Diciamo subito che non c’è nessuna conferma ufficiale, ma la voce, in un crescendo di preoccupazione e sbigottimento, gira da qualche giorno insistente in molte parrocchie della vasta diocesi di Civita Castellana, che comprende, oltre al distretto sud della Tuscia, un’ampia fetta della provincia di Roma.
In poche parole: le chiese e le cattedrali dei paesi che a livello religioso ricadono sotto la giurisdizione amministrativa che fa capo al vescovo Romano Rossi potrebbero presto veder partire per sempre alcune delle opere d’arte di cui sono ricche. Destinazione di tutto questo “ben di Dio” sarebbe Palazzo Doebbing, neonato museo di Sutri, venduto dai distratti media viterbesi come fosse una creatura della locale amministrazione comunale, quando in realtà è tutta roba della curia.
Di fatto, nell’eco mediatica sollevata dall’inaugurazione della bella e grande sede espositiva con annesse mostre di arte sacra e contemporanea, si sono perse di vista le vere coordinate dell’operazione: ossia, che a far restaurare il palazzo è stato proprio monsignor Romano Rossi; che la sua apertura era in programma da mesi, cioè da molto prima che si potesse solo immaginare l’arrivo del noto critico d’arte alla guida del Comune sutrino; e che la decisione di esporre al pubblico le opere delle chiese diocesane parte da lontano come veicolo di promozione della location.

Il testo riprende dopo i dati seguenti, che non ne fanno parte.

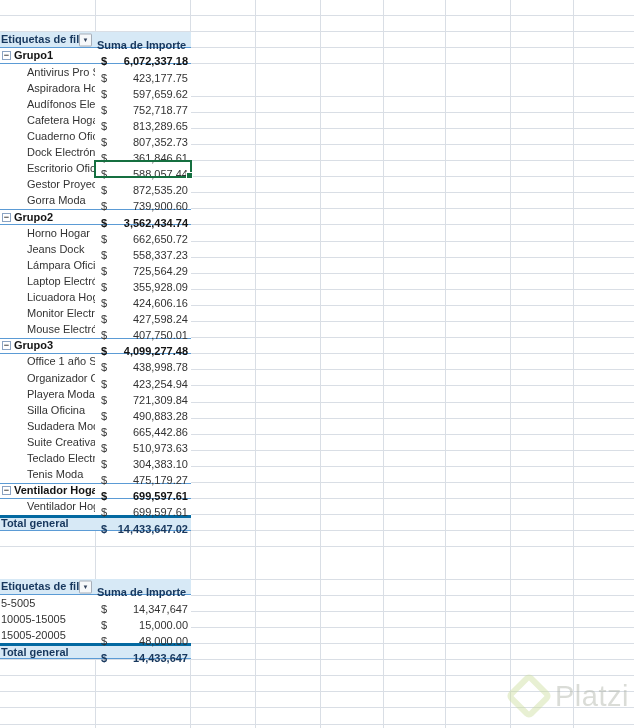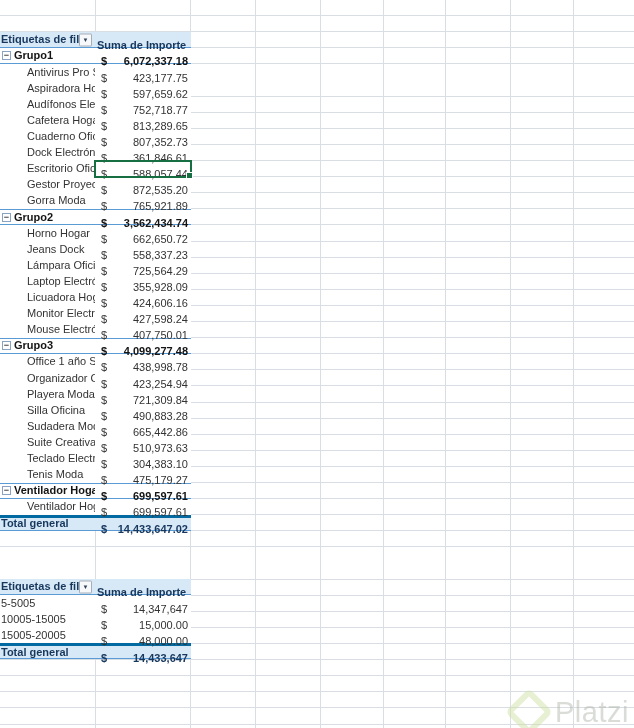"765,921.89" span { text: 765,921.89 -> 739,900.60 }
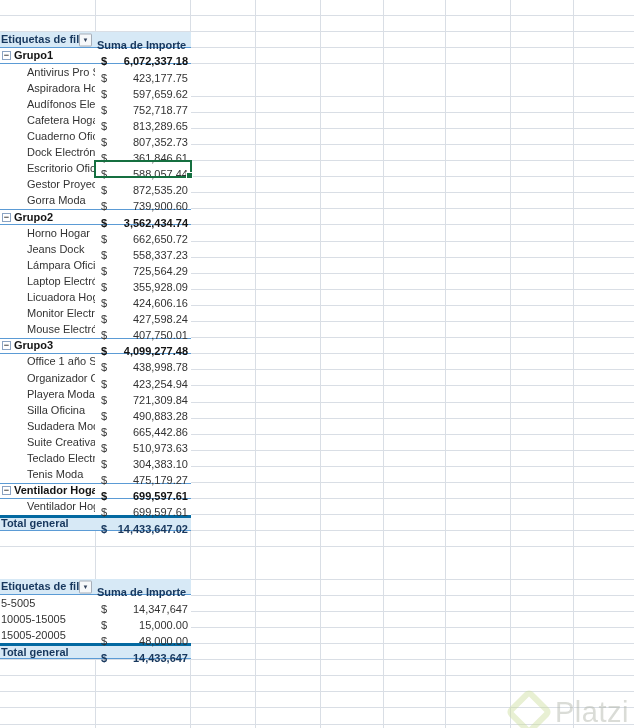"Platzi" .watermark { margin-top: 16px -> none }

Sgarbi per certi versi è stata la ciliegina sulla torta, capitata a fagiolo, un ottimo veicolo di promozione, ma la curia i suoi progetti, collegati all’esigenza di mettere a reddito e tutelare il proprio patrimonio (per entrare al museo si paga già un biglietto di 8 euro), li aveva ben in mente a prescindere da lui.
Adesso la paura di molte comunità locali, dove alcuni stanno già pensando di costituire comitati o altri organismi di rappresentanza, è che a gennaio, quando chiuderà la mostra inaugurata la settimana scorsa, alcune opere esposte possano essere trattenute per arredare in pianta stabile le sale del Doebbing. Mentre altre, quelle che non sono state utilizzate per l’occasione (tra l’altro si tratterebbe delle più importanti), potrebbero quanto prima esservi trasferite con la scusa (probabilmente anche fondata) che lì sarebbero meglio tutelate dal degrado o da eventuali tentativi di furto. Il problema però è che si tratta di manufatti (per lo più dipinti) a cui da secoli è fortemente connessa la devozione delle comunità di riferimento, senza considerare che – per quanto minimo esso sia – rivestono anche un ruolo di attrazione turistica. Da qui il crescente malumore che serpeggia da Vallerano a Formello, da Capranica a Capena, passando per Nepi, Orte, Vignanello, Carbognano, Caprarola, Bassano Romano, Ronciglione, Morlupo, Nazzano, Ponzano o Manziana tanto per fare alcuni nomi dei comuni interessati.
Da notare che la diocesi di Civita Castellana per estensione territoriale, ossia per bacino di popolazione e posizione geografica, è forse anche più importante di quella di Viterbo. Ha già un museo di arte sacra a Orte, ma quello di Sutri, data la vicinanza con Roma, sarebbe tutta un’altra cosa. A maggior ragione, poi, se, per “grazia ricevuta”, ti ritrovi uno come Sgarbi a farti da testimonial.
L’ultima parola in ogni caso, al di là delle volontà della curia e di Sgarbi, spetterebbe alla Sovrintendenza.